[EXERCISE REQUIREMENTS] Every line of the data should be written out exactly, with the pictures left out.

[[ GIVEN RECORDS open ]]

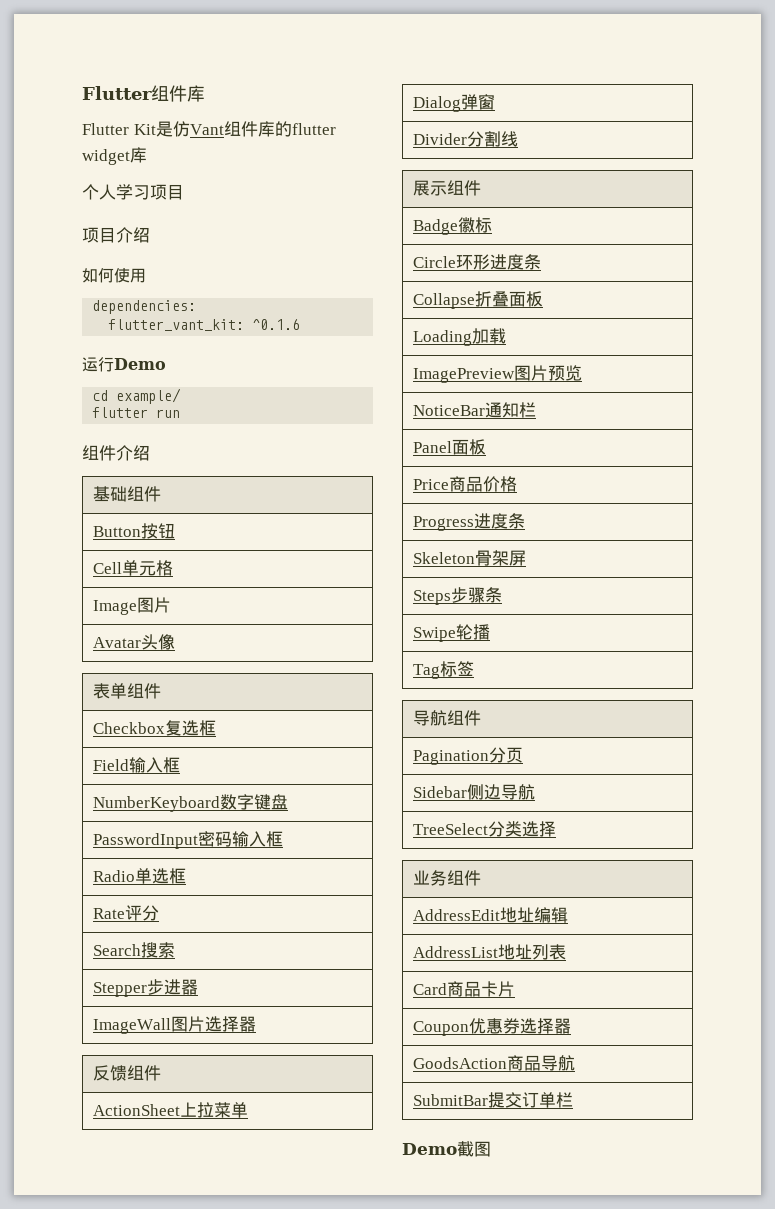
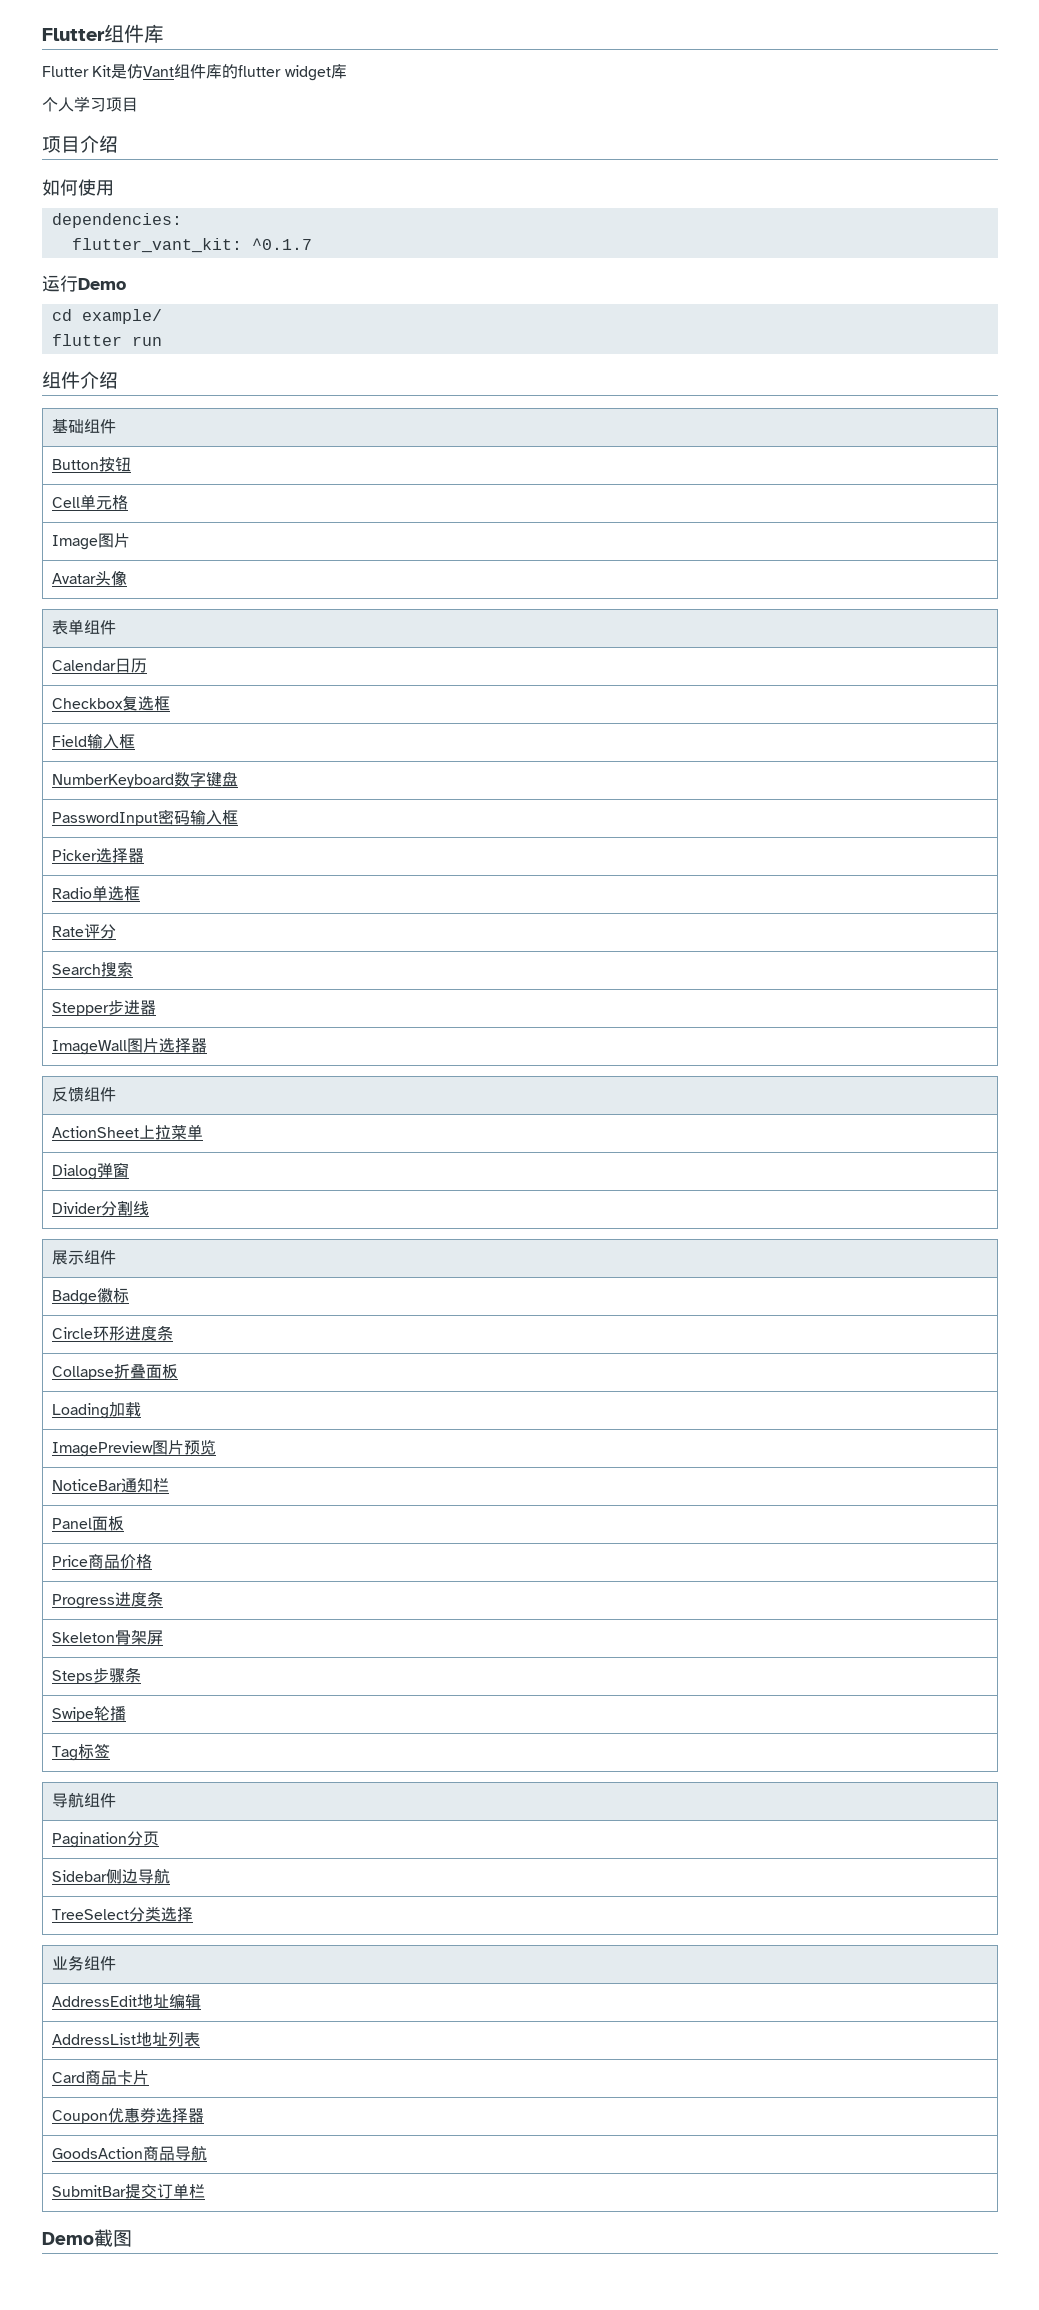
[252,319,301,330] ^0.1.6 -> [251,238,312,250] ^0.1.7
(161, 691) none -> [51,658,147,673] // Calendar日历
(283, 839) none -> [51,848,144,863] // Picker选择器

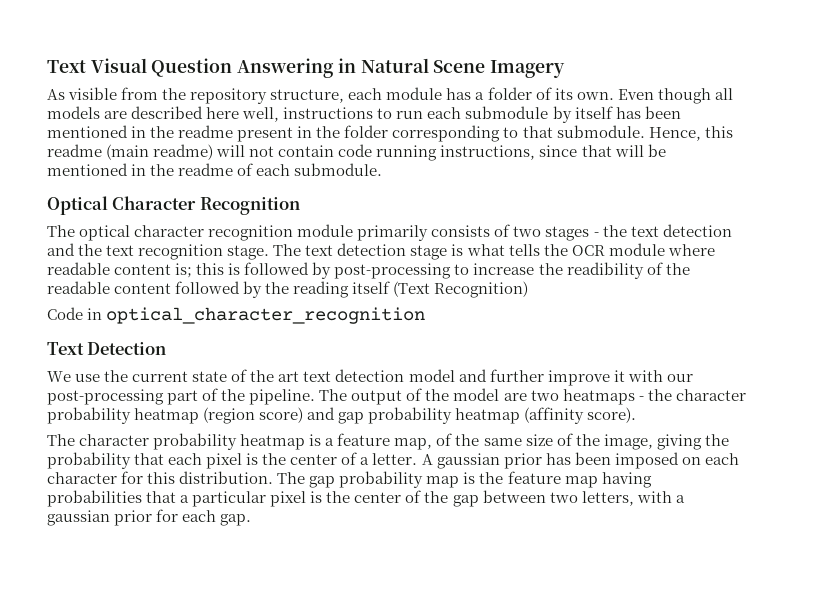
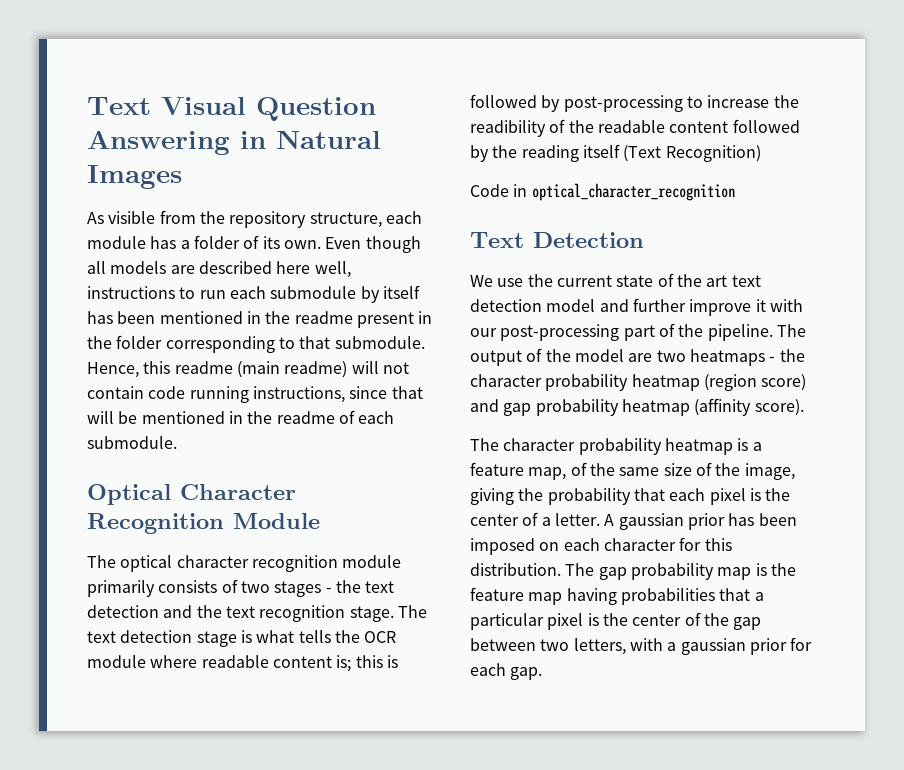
[433,60,566,78] Scene Imagery -> [87,165,182,189] Images
(300, 206) none -> [233,513,320,529] Module

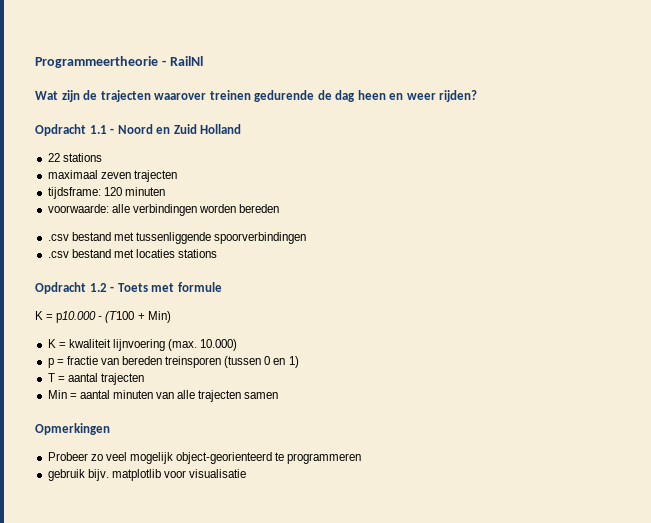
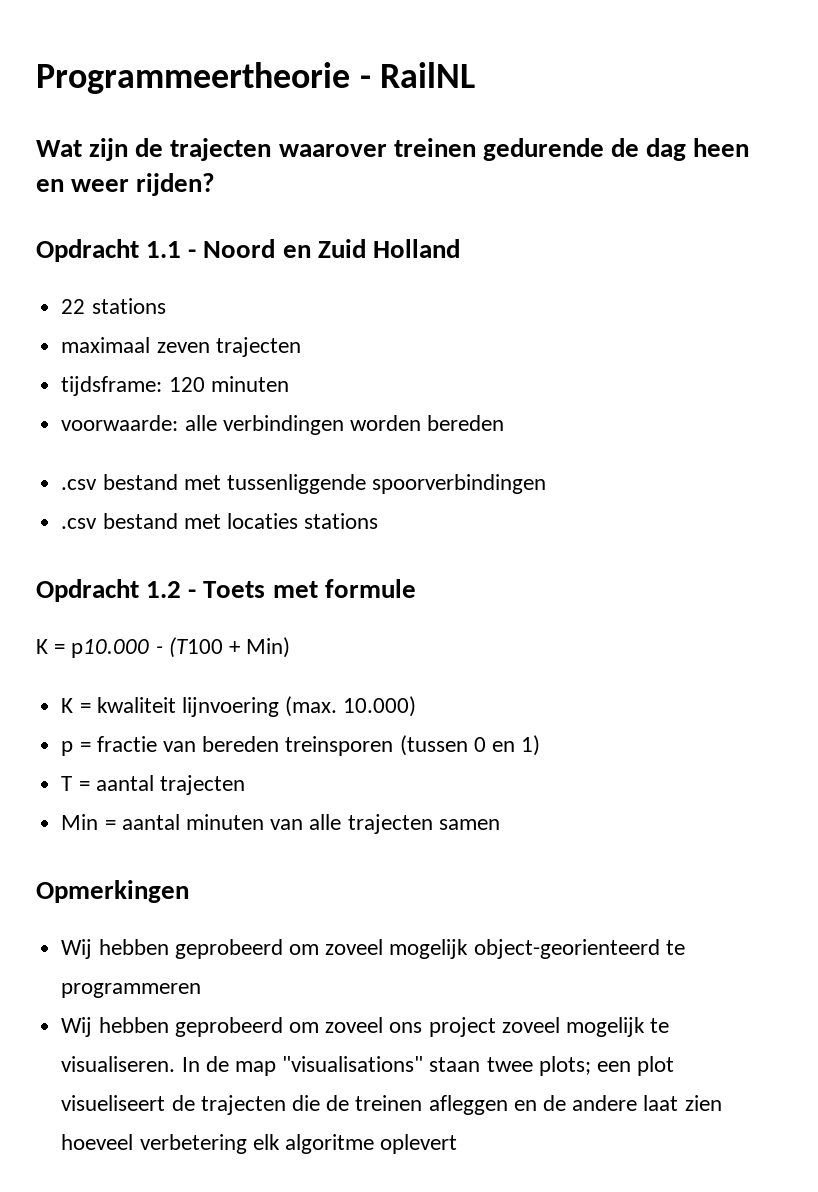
[169,56,203,66] RailNl -> [380,62,476,88] RailNL
[47,452,127,461] Probeer zo veel -> [61,939,384,959] Wij hebben geprobeerd om zoveel
[47,469,247,481] gebruik bijv. matplotlib voor visualisatie -> [61,1017,670,1037] [61,1056,675,1076] [61,1095,722,1115] [61,1134,458,1154] Wij hebben geprobeerd om zoveel ons project zoveel mogelijk te visualiseren. In de map "visualisations" staan twee plots; een plot visueliseert de trajecten die de treinen afleggen en de andere laat zien hoeveel verbetering elk algoritme oplevert

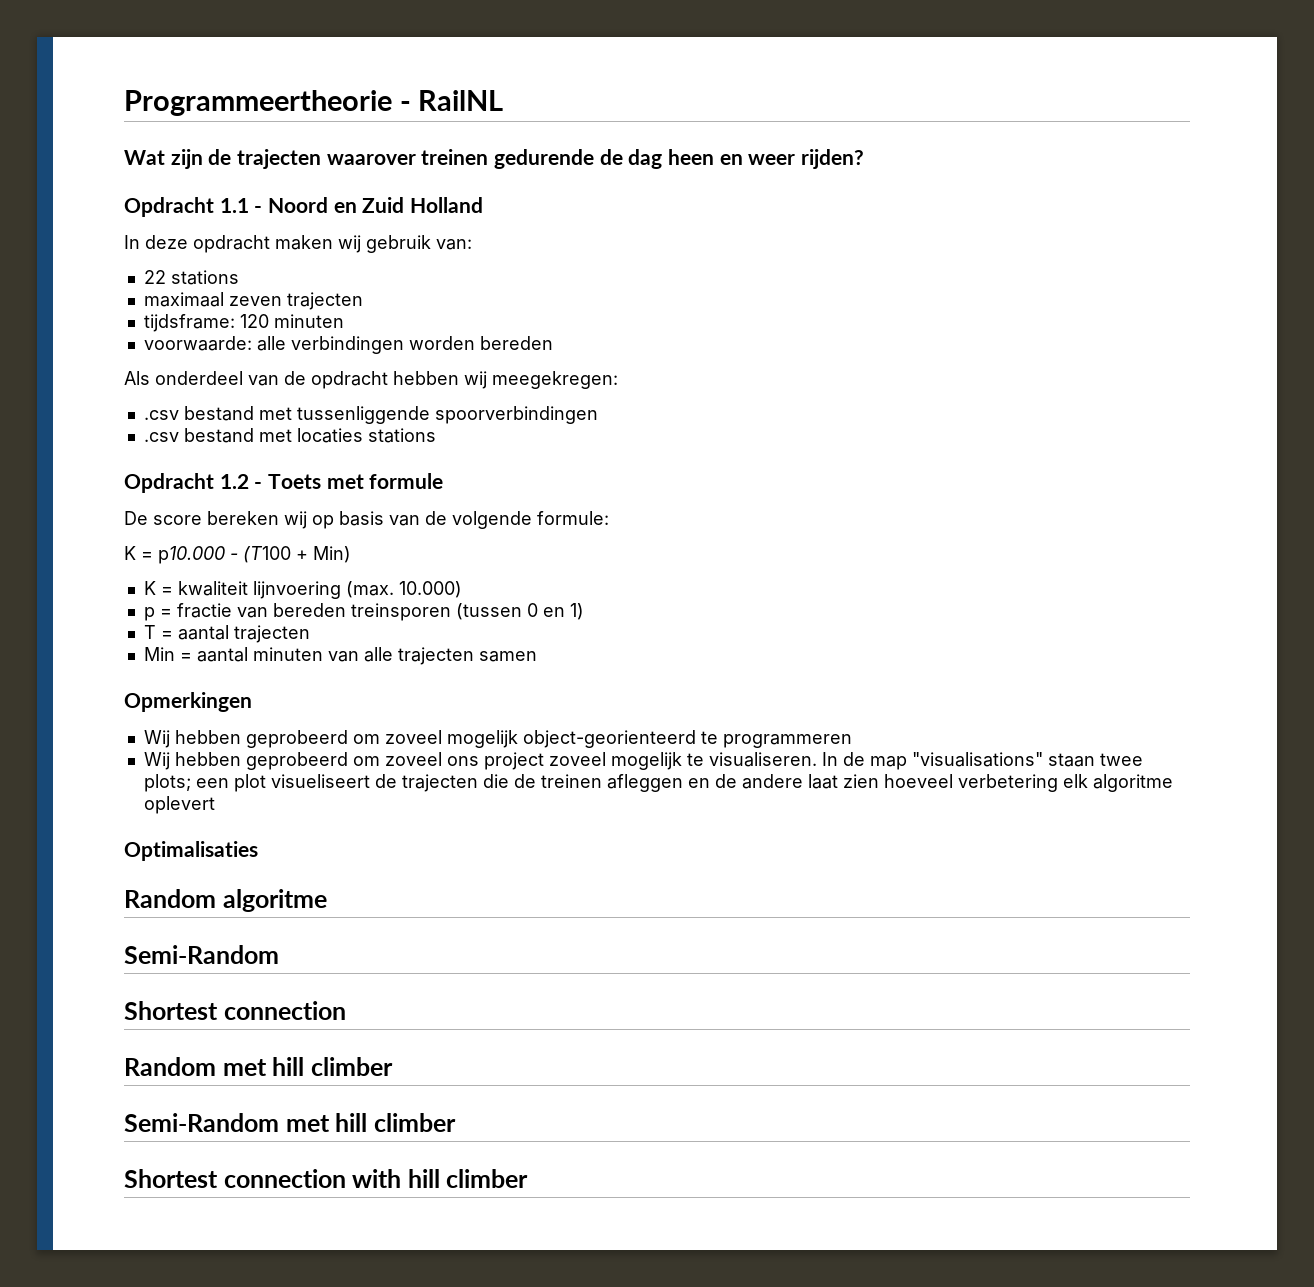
(460, 248) none -> [124,235,472,253] // In deze opdracht maken wij gebruik van:
(505, 423) none -> [124,371,618,389] // Als onderdeel van de opdracht hebben wij meegekregen:
(416, 588) none -> [124,511,609,529] // De score bereken wij op basis van de volgende formule:
(458, 1144) none -> [124,841,258,861] [124,889,327,912] [124,945,279,964] [124,1001,346,1020] [124,1057,393,1076] [124,1113,456,1132] [124,1169,529,1188] // Optimalisaties // Random algoritme // Semi-Random // Shortest connection // Random met hill climber // Semi-Random met hill climber // Shortest connection with hill climber

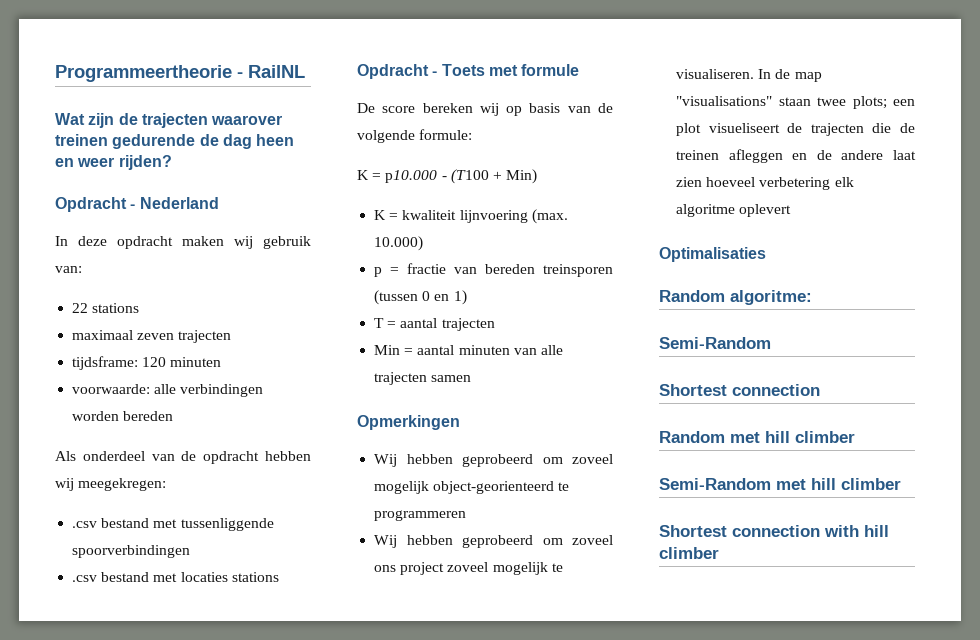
[219,197,484,213] 1.1 - Noord en Zuid Holland -> [130,197,219,209] - Nederland
[219,474,249,489] 1.2 -> (429, 71) none
[222,889,327,912] algoritme -> [730,290,812,305] algoritme:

[[ GIVEN RECORDS closed ]]

[THE COMPLETED TASK]
[252,319,301,330] ^0.1.6 -> [251,238,312,250] ^0.1.7
(161, 691) none -> [51,658,147,673] // Calendar日历
(283, 839) none -> [51,848,144,863] // Picker选择器

[433,60,566,78] Scene Imagery -> [87,165,182,189] Images
(300, 206) none -> [233,513,320,529] Module

[169,56,203,66] RailNl -> [380,62,476,88] RailNL
[47,452,127,461] Probeer zo veel -> [61,939,384,959] Wij hebben geprobeerd om zoveel
[47,469,247,481] gebruik bijv. matplotlib voor visualisatie -> [61,1017,670,1037] [61,1056,675,1076] [61,1095,722,1115] [61,1134,458,1154] Wij hebben geprobeerd om zoveel ons project zoveel mogelijk te visualiseren. In de map "visualisations" staan twee plots; een plot visueliseert de trajecten die de treinen afleggen en de andere laat zien hoeveel verbetering elk algoritme oplevert

(460, 248) none -> [124,235,472,253] // In deze opdracht maken wij gebruik van:
(505, 423) none -> [124,371,618,389] // Als onderdeel van de opdracht hebben wij meegekregen:
(416, 588) none -> [124,511,609,529] // De score bereken wij op basis van de volgende formule:
(458, 1144) none -> [124,841,258,861] [124,889,327,912] [124,945,279,964] [124,1001,346,1020] [124,1057,393,1076] [124,1113,456,1132] [124,1169,529,1188] // Optimalisaties // Random algoritme // Semi-Random // Shortest connection // Random met hill climber // Semi-Random met hill climber // Shortest connection with hill climber

[219,197,484,213] 1.1 - Noord en Zuid Holland -> [130,197,219,209] - Nederland
[219,474,249,489] 1.2 -> (429, 71) none
[222,889,327,912] algoritme -> [730,290,812,305] algoritme:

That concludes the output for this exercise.